## DATA FOR THE TASK

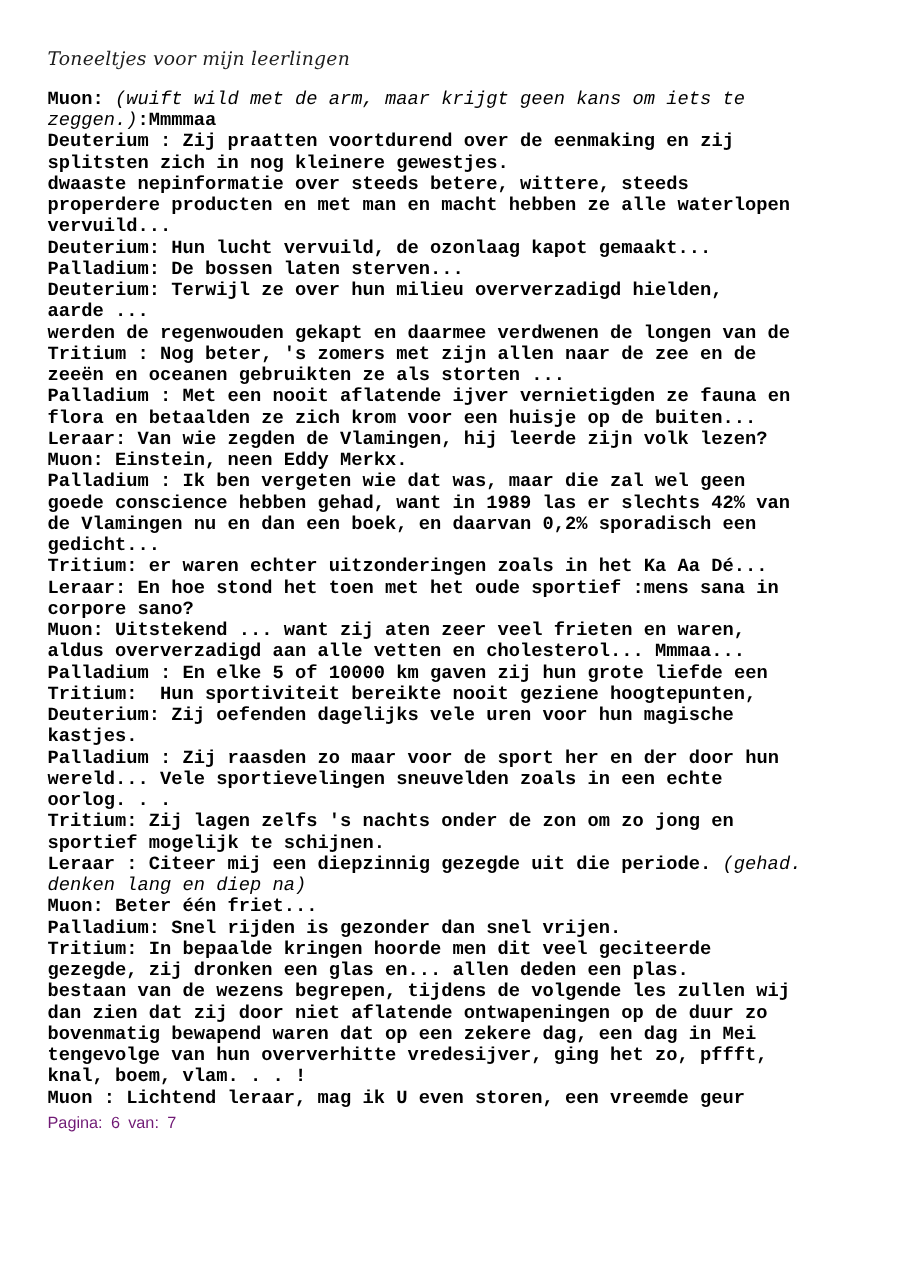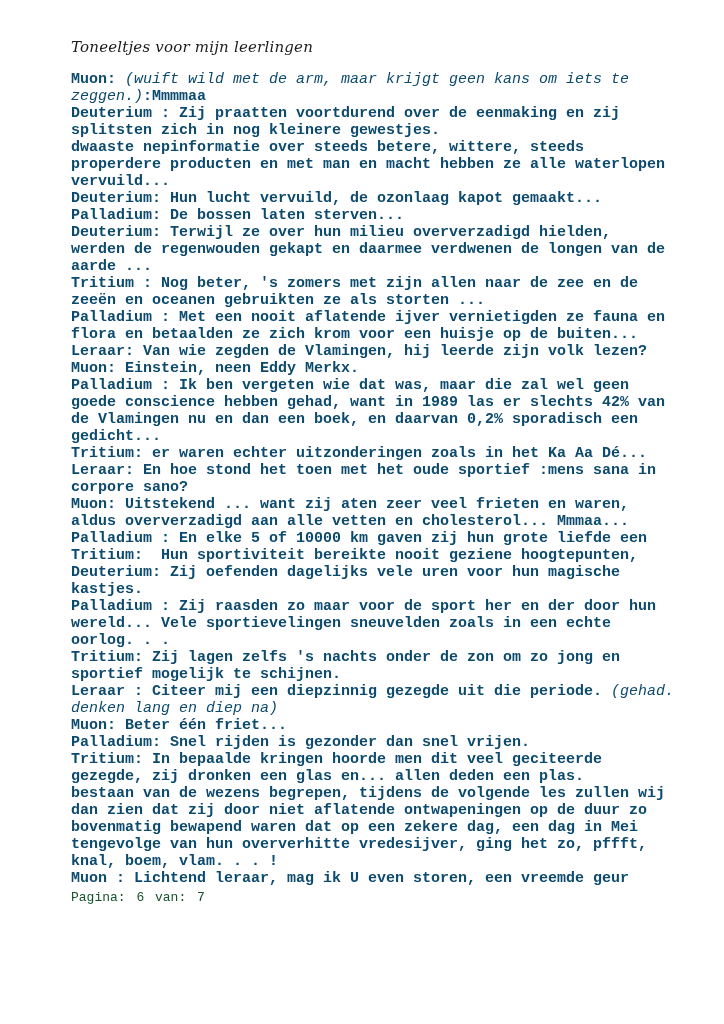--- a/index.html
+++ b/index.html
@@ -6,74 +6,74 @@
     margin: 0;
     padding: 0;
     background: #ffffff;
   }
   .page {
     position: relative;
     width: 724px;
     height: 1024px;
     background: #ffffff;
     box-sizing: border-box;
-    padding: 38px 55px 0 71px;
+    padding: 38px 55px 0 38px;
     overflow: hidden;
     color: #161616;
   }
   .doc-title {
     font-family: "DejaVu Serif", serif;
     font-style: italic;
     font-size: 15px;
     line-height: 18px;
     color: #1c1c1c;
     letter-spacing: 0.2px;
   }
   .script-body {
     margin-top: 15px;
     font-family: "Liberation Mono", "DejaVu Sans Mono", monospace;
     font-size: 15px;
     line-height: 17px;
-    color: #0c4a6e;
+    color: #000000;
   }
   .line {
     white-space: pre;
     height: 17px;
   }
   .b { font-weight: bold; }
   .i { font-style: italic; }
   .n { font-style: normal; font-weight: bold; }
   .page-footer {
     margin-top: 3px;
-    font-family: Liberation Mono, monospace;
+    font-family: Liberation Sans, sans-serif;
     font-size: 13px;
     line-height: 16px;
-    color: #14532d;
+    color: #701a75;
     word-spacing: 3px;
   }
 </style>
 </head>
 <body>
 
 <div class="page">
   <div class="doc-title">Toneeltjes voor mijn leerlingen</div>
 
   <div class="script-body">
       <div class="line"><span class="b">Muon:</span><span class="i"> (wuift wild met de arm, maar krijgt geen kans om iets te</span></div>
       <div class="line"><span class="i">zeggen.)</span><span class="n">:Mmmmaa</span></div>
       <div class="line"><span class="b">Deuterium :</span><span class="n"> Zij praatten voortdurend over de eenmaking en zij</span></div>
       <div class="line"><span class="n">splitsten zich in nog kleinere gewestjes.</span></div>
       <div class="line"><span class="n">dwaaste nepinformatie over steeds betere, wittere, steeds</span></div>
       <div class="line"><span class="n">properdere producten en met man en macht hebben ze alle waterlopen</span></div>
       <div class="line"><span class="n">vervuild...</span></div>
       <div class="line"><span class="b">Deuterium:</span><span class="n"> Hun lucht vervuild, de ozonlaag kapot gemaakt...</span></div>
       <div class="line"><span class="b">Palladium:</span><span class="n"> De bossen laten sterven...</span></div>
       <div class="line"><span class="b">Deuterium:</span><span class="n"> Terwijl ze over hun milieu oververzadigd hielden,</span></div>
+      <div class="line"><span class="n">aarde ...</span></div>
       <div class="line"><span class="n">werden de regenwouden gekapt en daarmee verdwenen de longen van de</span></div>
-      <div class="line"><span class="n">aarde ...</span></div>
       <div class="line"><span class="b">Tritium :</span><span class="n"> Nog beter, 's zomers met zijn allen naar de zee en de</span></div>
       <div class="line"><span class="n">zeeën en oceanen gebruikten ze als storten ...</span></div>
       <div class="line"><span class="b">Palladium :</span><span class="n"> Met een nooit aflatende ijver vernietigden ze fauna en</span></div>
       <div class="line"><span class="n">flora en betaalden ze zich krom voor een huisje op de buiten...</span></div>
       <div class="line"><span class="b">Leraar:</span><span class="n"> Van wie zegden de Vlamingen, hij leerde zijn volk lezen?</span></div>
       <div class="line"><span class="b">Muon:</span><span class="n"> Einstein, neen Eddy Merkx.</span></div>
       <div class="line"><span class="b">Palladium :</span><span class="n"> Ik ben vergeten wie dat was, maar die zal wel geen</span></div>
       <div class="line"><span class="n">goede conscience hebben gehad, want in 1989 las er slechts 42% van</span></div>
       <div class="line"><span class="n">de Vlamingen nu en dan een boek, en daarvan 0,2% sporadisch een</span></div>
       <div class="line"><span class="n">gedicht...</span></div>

---

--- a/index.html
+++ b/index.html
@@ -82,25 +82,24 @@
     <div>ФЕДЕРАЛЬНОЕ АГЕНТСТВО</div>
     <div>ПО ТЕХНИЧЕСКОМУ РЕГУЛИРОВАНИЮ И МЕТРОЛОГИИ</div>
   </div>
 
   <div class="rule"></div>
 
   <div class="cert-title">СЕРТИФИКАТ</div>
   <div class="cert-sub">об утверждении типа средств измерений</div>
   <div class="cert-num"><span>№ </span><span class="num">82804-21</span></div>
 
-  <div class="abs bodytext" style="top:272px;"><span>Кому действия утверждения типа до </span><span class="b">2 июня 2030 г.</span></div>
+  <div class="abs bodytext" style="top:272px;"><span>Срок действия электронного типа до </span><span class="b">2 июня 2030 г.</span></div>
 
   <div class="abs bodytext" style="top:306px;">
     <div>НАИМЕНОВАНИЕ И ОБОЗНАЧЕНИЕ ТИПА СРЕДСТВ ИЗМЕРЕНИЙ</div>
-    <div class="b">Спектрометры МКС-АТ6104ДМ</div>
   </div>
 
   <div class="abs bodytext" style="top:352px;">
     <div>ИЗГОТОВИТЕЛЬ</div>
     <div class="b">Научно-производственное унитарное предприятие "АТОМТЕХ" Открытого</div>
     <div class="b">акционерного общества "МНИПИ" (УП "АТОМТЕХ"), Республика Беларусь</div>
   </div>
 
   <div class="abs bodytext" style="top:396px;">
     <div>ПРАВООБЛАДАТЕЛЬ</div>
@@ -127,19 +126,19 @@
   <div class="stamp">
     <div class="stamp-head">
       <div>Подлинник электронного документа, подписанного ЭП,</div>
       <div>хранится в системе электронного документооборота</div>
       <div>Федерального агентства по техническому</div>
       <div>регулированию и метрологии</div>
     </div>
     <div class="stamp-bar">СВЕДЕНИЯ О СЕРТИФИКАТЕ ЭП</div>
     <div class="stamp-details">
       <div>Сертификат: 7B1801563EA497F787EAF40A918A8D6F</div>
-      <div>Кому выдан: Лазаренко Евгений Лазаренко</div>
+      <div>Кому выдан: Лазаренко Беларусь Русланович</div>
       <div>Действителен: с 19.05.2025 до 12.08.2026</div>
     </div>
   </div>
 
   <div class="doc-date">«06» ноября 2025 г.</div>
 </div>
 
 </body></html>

## PROBLEM STATEMENT
Everything from the line with "overflow: hidden;" through the line with "margin-top: 15px;" in the listing above must be retyped exactly, with nothing added.

## REPLY TO THE TASK
     overflow: hidden;
     color: #161616;
   }
   .doc-title {
     font-family: "DejaVu Serif", serif;
     font-style: italic;
     font-size: 15px;
     line-height: 18px;
     color: #1c1c1c;
     letter-spacing: 0.2px;
   }
   .script-body {
     margin-top: 15px;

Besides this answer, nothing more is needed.